Two stars are clearly born in Juno, the story of a subversive small town girl (named Juno) who gets pregnant and decides—much to everyone’s surprise (including her own)—to act as a surrogate mother to a Yuppie couple. The first is the young tomboyish actress Ellen Page (she had already caught my eye with last year’s indie Hard Candy), who not only wins us over with her snub-nosed beauty and droll way with a one-liner, but manages to bring a real emotional heft to her wiseacre young heroine. The other is first-time screenwriter Diablo Cody. I must confess that I was a bit put off by this extravagant nom de plume (her actual name is Brook Busey), but damned if she doesn’t live up to the legend in her own mind.
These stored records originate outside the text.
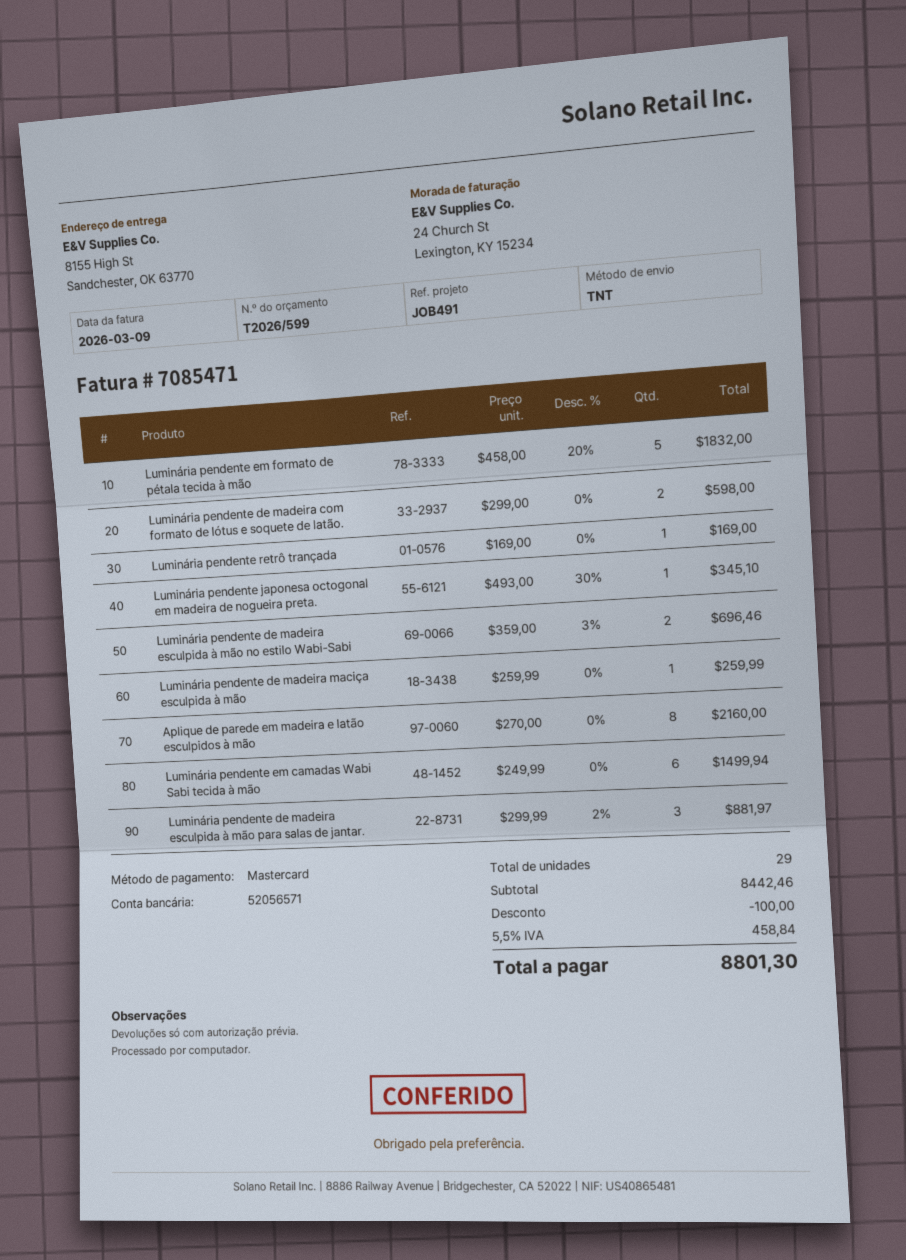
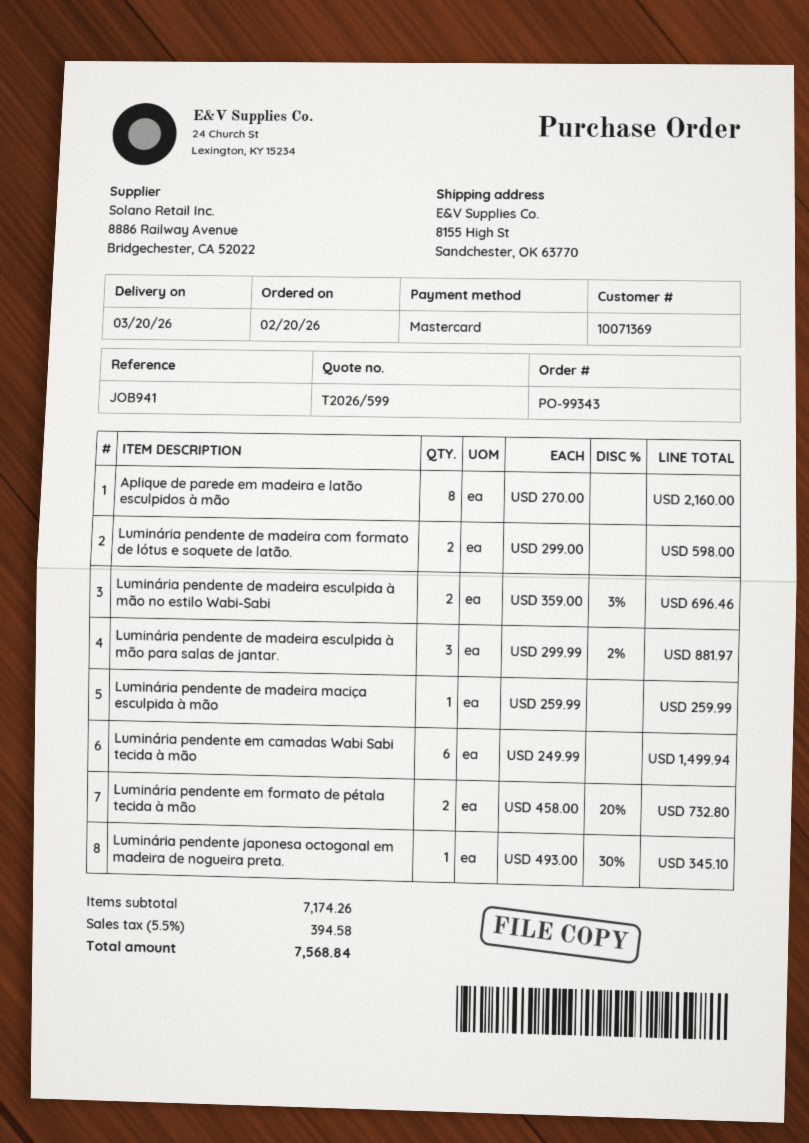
reference: JOB491 -> JOB941
Luminária pendente em formato de pétala tecida à mão: 5 x 458.00 - 20% = 1832.00 -> 2 x 458.00 - 20% = 732.80
Luminária pendente retrô trançada: 1 x 169.00 = 169.00 -> none
subtotal: 8442.46 -> 7174.26
discount: 100.00 -> none
tax: 5.5% = 458.84 -> 5.5% = 394.58
total: 8801.30 -> 7568.84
Not only does Juno have a kind of language of its own—it’s teen speak, with a whole lot of cultural references, verbal shorthands, and ironic putdowns—but it manages to take every cliché of an “angry teen in a small town” story and turn it fabulously on its head. Whether Cody is intentionally trafficking in the flip side of clichés or whether that’s just the beautifully skewed way she views reality, I can’t say for sure, but it works famously.
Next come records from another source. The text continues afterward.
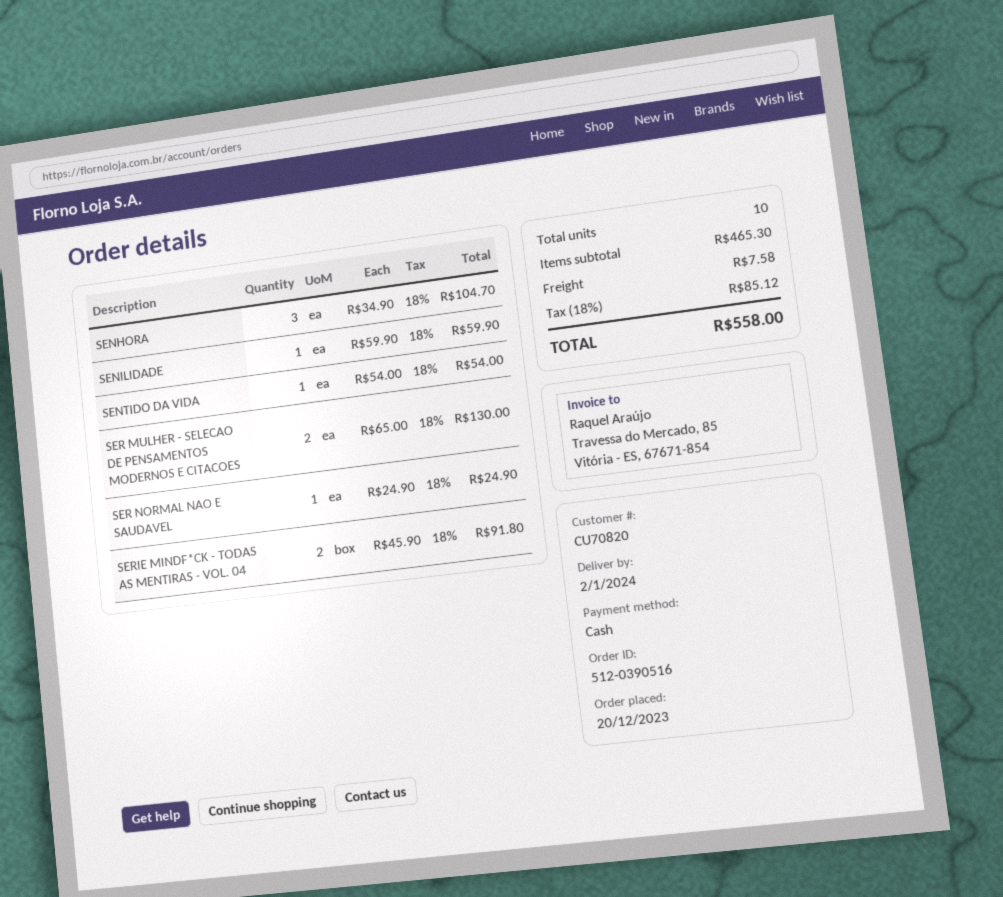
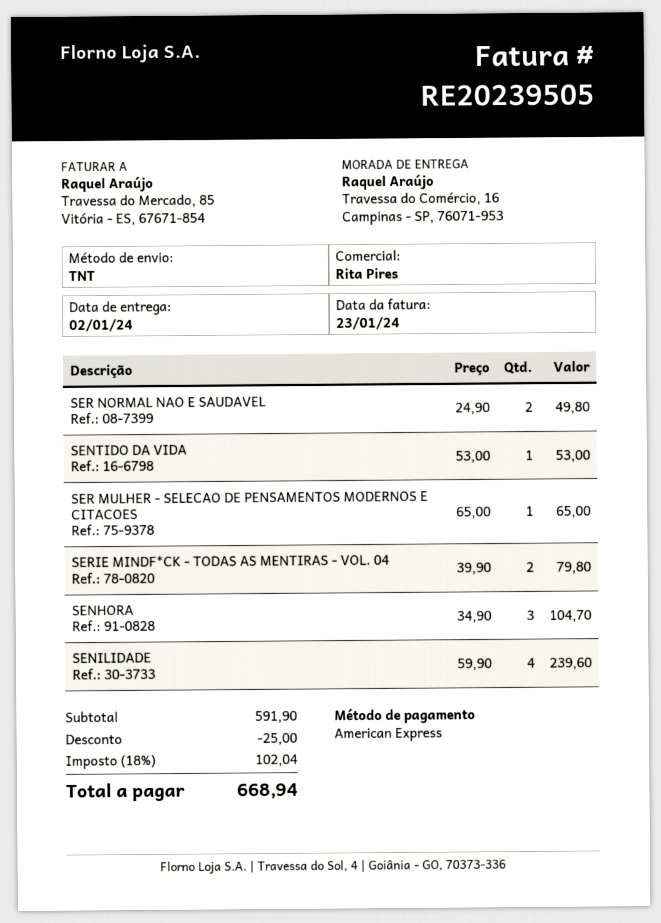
payment method: cash -> American Express
SENILIDADE: 1 x 59.90 = 59.90 -> 4 x 59.90 = 239.60
SENTIDO DA VIDA: 1 x 54.00 = 54.00 -> 1 x 53.00 = 53.00
SER MULHER - SELECAO DE PENSAMENTOS MODERNOS E CITACOES: 2 x 65.00 = 130.00 -> 1 x 65.00 = 65.00
SER NORMAL NAO E SAUDAVEL: 1 x 24.90 = 24.90 -> 2 x 24.90 = 49.80
SERIE MINDF*CK - TODAS AS MENTIRAS - VOL. 04: 2 x 45.90 = 91.80 -> 2 x 39.90 = 79.80
subtotal: 465.30 -> 591.90
discount: none -> 25.00
shipping: 7.58 -> none
tax: 18% = 85.12 -> 18% = 102.04
total: 558.00 -> 668.94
Take, for example, Juno’s step mother (Allison Janney). At first we find out that she has a thing for dogs and likes to cross-stitch pictures of French bulldogs. Oh, we’ve seen this before: A homey, kitschy character who will be the source of ridicule. But no, in Cody’s script, the stepmother is salty and smart, with lots of fierce love for her weird step-daughter. Then there’s the couple that Juno is planning on giving her baby to. The husband (Jason Bateman) is an aging hipster with a music studio in the basement and a Sonic Youth obsession. The wife (Jennifer Garner) is a high strung over achiever, who frets that Juno will change her mind. You think you know what’s going to happen to this couple—and how Juno will relate to both characters—but you’ll be wrong.
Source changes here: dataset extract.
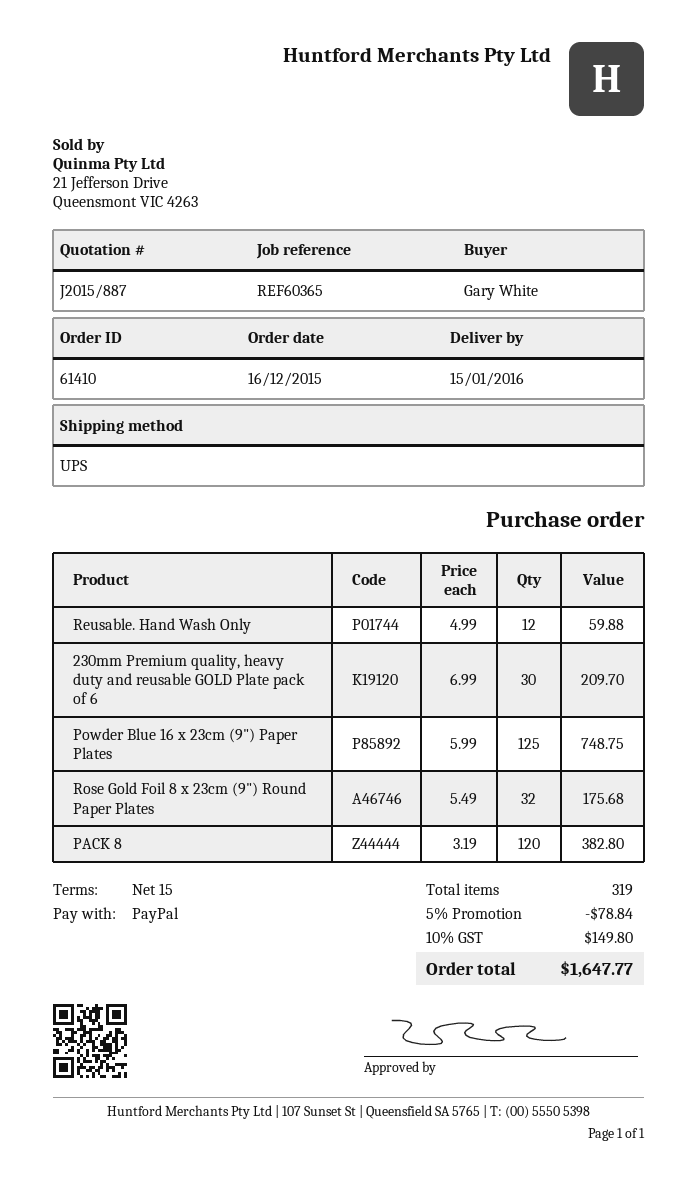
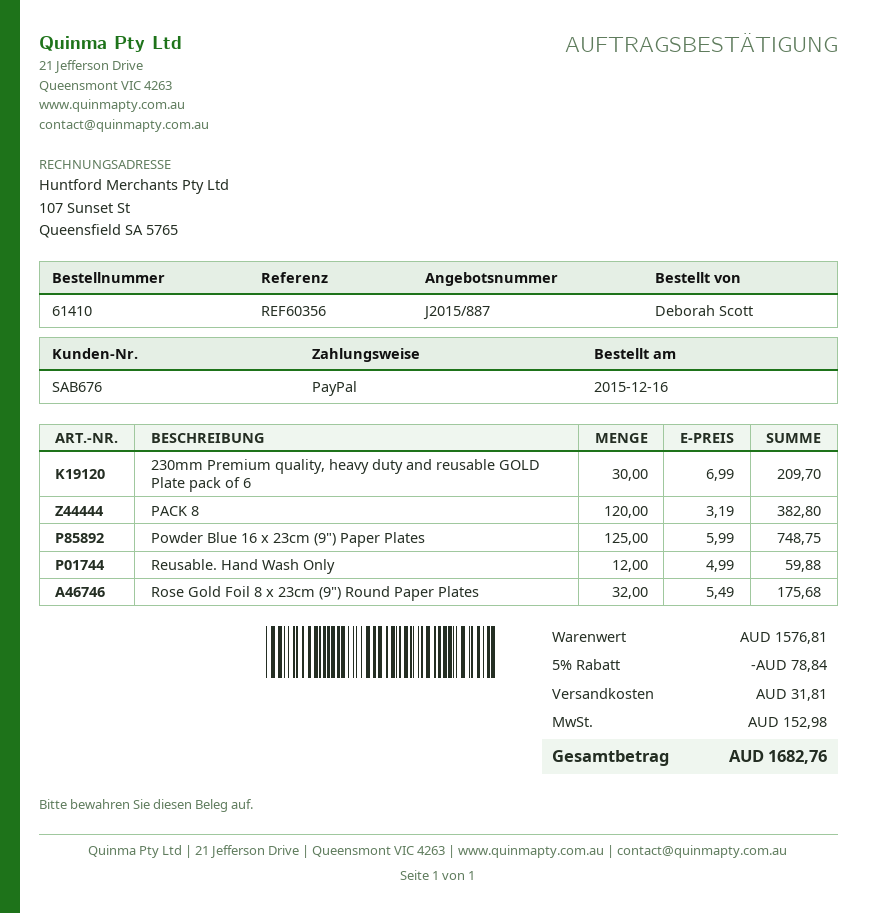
reference: REF60365 -> REF60356
ordered by: Gary White -> Deborah Scott
shipping: none -> 31.81
tax: 149.80 -> 152.98
total: 1647.77 -> 1682.76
Indeed, I loved all the characters in this movie—from Juno’s exasperated but adoring dad (J.K. Simmons, shining in an against-type role), to her hot-for-teacher best friend (Olivia Thirlby), to her unlikely impregnator (Michael Cera), a shy, knobby-kneed colt of a lad that Juno is wise enough to recognize as the coolest guy in school. I loved this hilarious and sneakily touching movie for what it is and, yes, for what it promises: I can’t wait to see what comes from these two stars next.